A acção colonial francesa foi iniciada no Senegal, visando os Tocolores (islamizados), a quem o General Faidherbe obrigou a reconhecer o protectorado francês sobre os territórios que marginavam o rio Senegal. Na origem do conflito com Portugal esteve a sua pretensão de atingir as montanhas do Futa-Djalon, uma vez que estas conferiam uma posição invejável para os seus projectos de domínio do hinterland.
A França exigia, a Norte, ambas as margens do rio Casamansa; como Portugal não pretendia perder o rio todo, e muito menos a Guiné, chegou a propor aos franceses a internacionalização do mesmo rio, cabendo a estes, entre outrosterritórios, a margem esquerda. Todavia, situações como o auxílio prestado em Berlim, face às desinteligências com a Associação Internacional do Congo, e o desenvolvimento, havia algum tempo, de grande actividade ao longo do rio, contribuíram para a cedência de Portugal, cuja fronteira meridional foi fixada além do Cacine (2).
Estes acontecimentos litigiosos com a França ocorriam em simultâneo com o diferendo com a Inglaterra, a propósito da ilha de Bolama.
Na questão em apreço, é preciso fazer notar que, nesta época e circunstância, a luta que se travava em África era exclusivamente entendida entre potências coloniais europeias, dado que não eram tidos em linha de conta tanto os interesses como as estruturas africanas.
O pensamento português de unir Angola a Moçambique, do Bié ao Zambeze, devia presidir (3) às negociações efectuadas por Andrade Corvo, negociações que se iniciaram em 22 de Outubro de 1885 e acabaram com a assinatura de uma Convenção, a 13 de Maio de 1886. Portugal transigiu face ao Casamansa, mas obteve em troca o reconhecimento de “(...) exercer a sua influência soberana e civilizadora nos territórios que separam as possessões portuguesas de Angola e Moçambique, sob reserva dos direitos anteriormente adquiridos por outras potências (...)”, e de que a França se obrigava, note-se, “(...) pela sua parte, a abster-se ali de qualquer ocupação (...)” (4).

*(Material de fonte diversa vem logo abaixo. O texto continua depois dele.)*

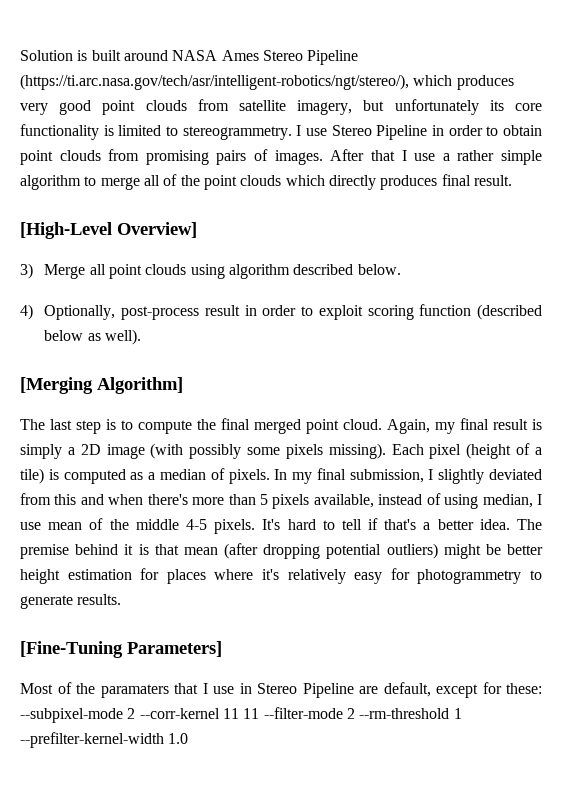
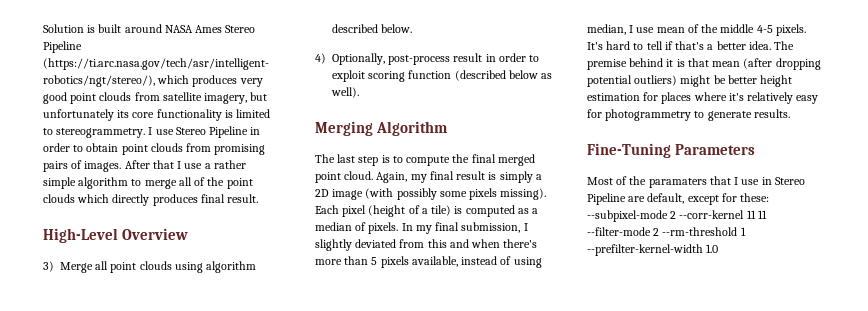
- [High-Level Overview]
+ High-Level Overview
- [Merging Algorithm]
+ Merging Algorithm
- [Fine-Tuning Parameters]
+ Fine-Tuning Parameters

Este foi o preço pelo Casamansa, presídio de Ziguinchor e Rio Nuno. As consequências foram distintas para as partes contratantes. De acordo com a ambição francesa, a sua esfera de influência, no interior, ficou acentuada, levando os Ingleses, com o desejo de pôr travão à situação, a estarem em “alerta permanente”. O território de Portugal ficou ao meio com o papel de manter uma posição de equilíbrio, face à dependência, quase exclusiva, das feitorias francesas da Senegâmbia e das rotas comerciais que partiam da Serra Leoa e Senegal.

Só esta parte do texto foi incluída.